File metadata and controls

executable file
·
20 lines (12 loc) · 1.59 KB

Definition

BM25 is a search engine's classic sorting function that measures the relevance of a set of keywords to a document. BM25 is defined as

                IDF * TF * (k1 + 1)
BM25 = sum ----------------------------
           TF + k1 * (1 - b + b * D / L)

Sum sum of all keywords, TF (term frequency) for a keyword in the document appear in the frequency, D is the number of words in the document, L is the average number of words in all documents, k1 and b are constants, in the The riot defaults to 2.0 and 0.75, but it can be at engine initialization in the EngineOpts.IndexerOpts.BM25Parameters amendment.

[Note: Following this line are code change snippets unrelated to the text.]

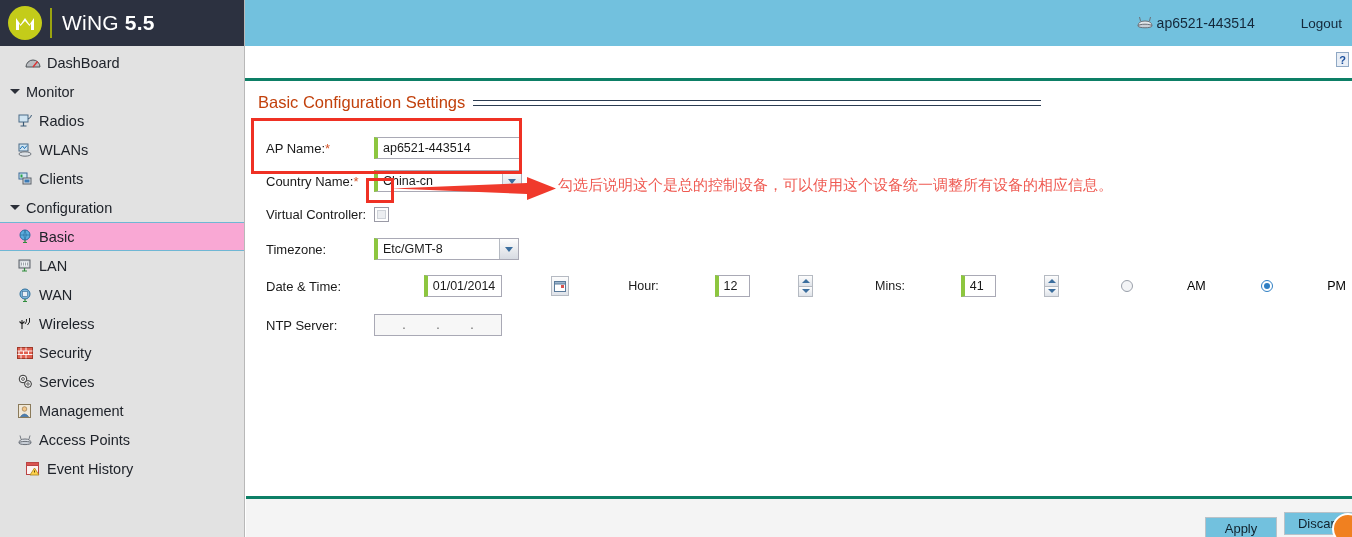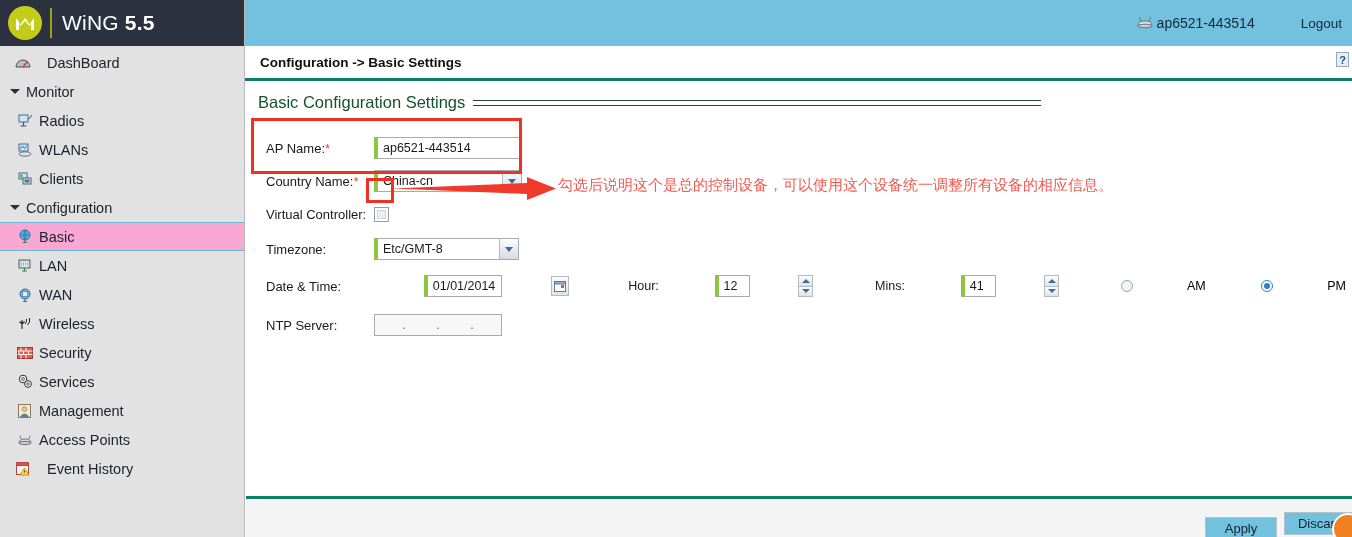"DashBoard" .nav-leaf-root { gap: 10px -> none; padding-left: 14px -> 24px }
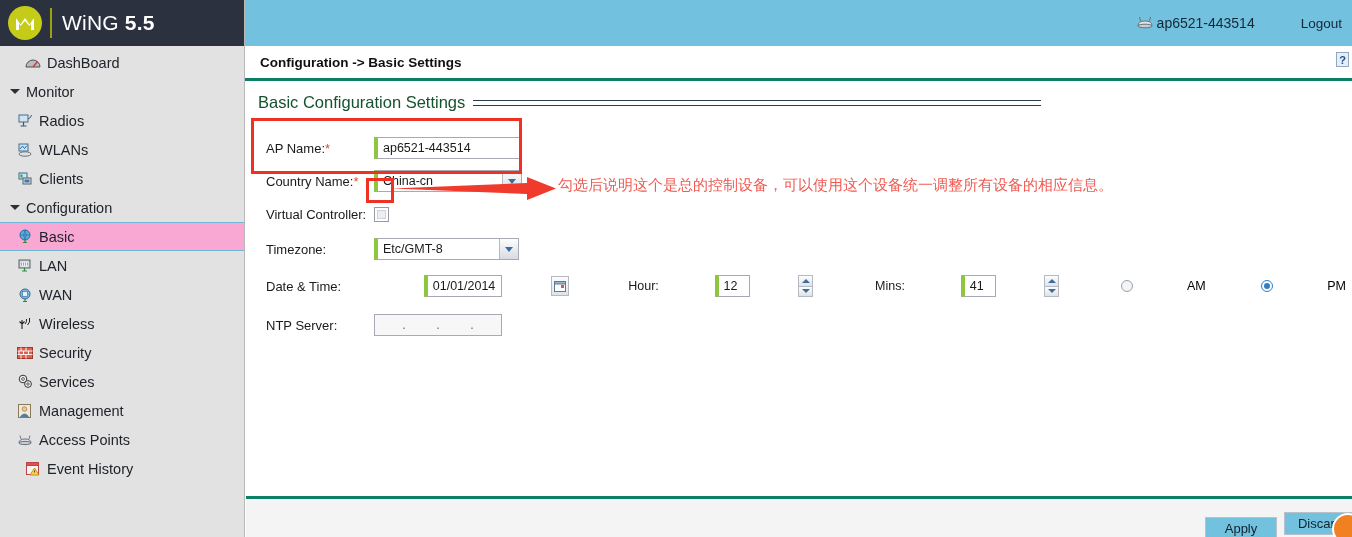"Configuration -> Basic Settings" div.crumb { html: <div>Configuration -&gt; Basic Settings</div> -> none }
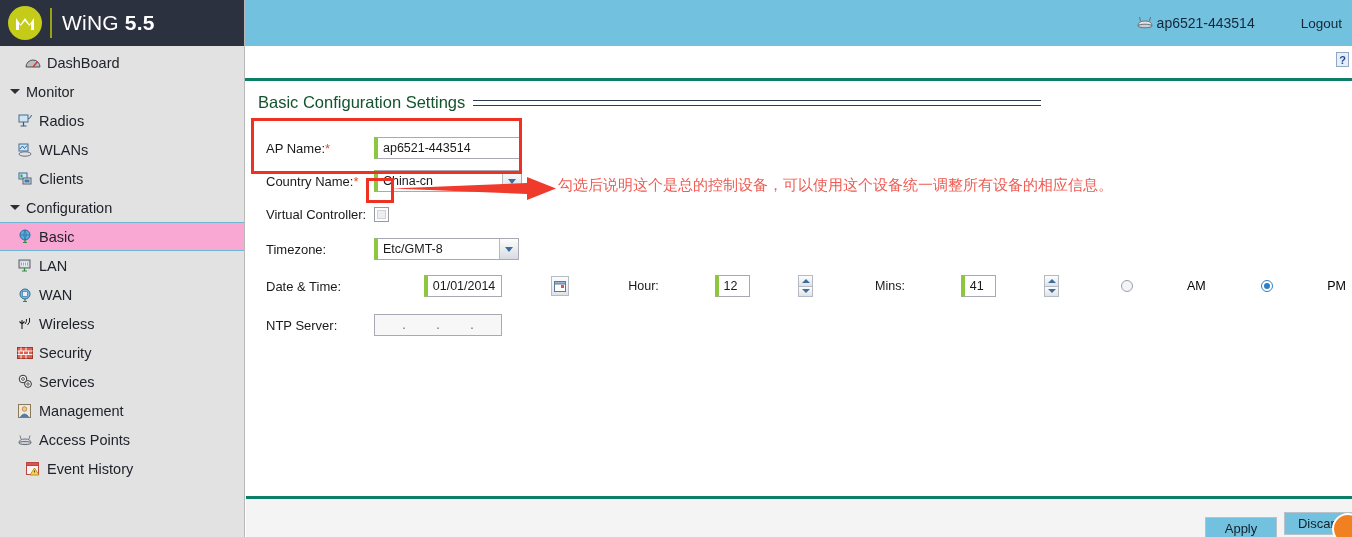"Basic Configuration Settings" .panel-title { color: #14532d -> #c2410c }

IDF (inverse document frequency) measure keywords are common, riot engine using a smooth IDF formula

            The total number of documents
IDF = log2( ------------------------  + 1 )
        The number of documents that appear for this keyword

Use

Indexer is responsible for calculating the BM25, in order to be able to calculate the BM25 value of the document, you must save the word frequency of all the keywords in the document, which needs [EngineOpts.IndexerOpts.IndexType] (/types/indexer_init_options.go) at engine initialization to at least FrequenciesIndex (LocsIndex also calculates BM25, but this index also holds where words appear and consumes more memory).

Then you can call IndexedDoc.BM25 in your [Custom Scoring Rules] (/docs/en/ custom_scoring_criteria.md) gets this value as the scoring data. If you want to rely entirely on the BM25 score, you can use the default rating rule, which is RankByBM25.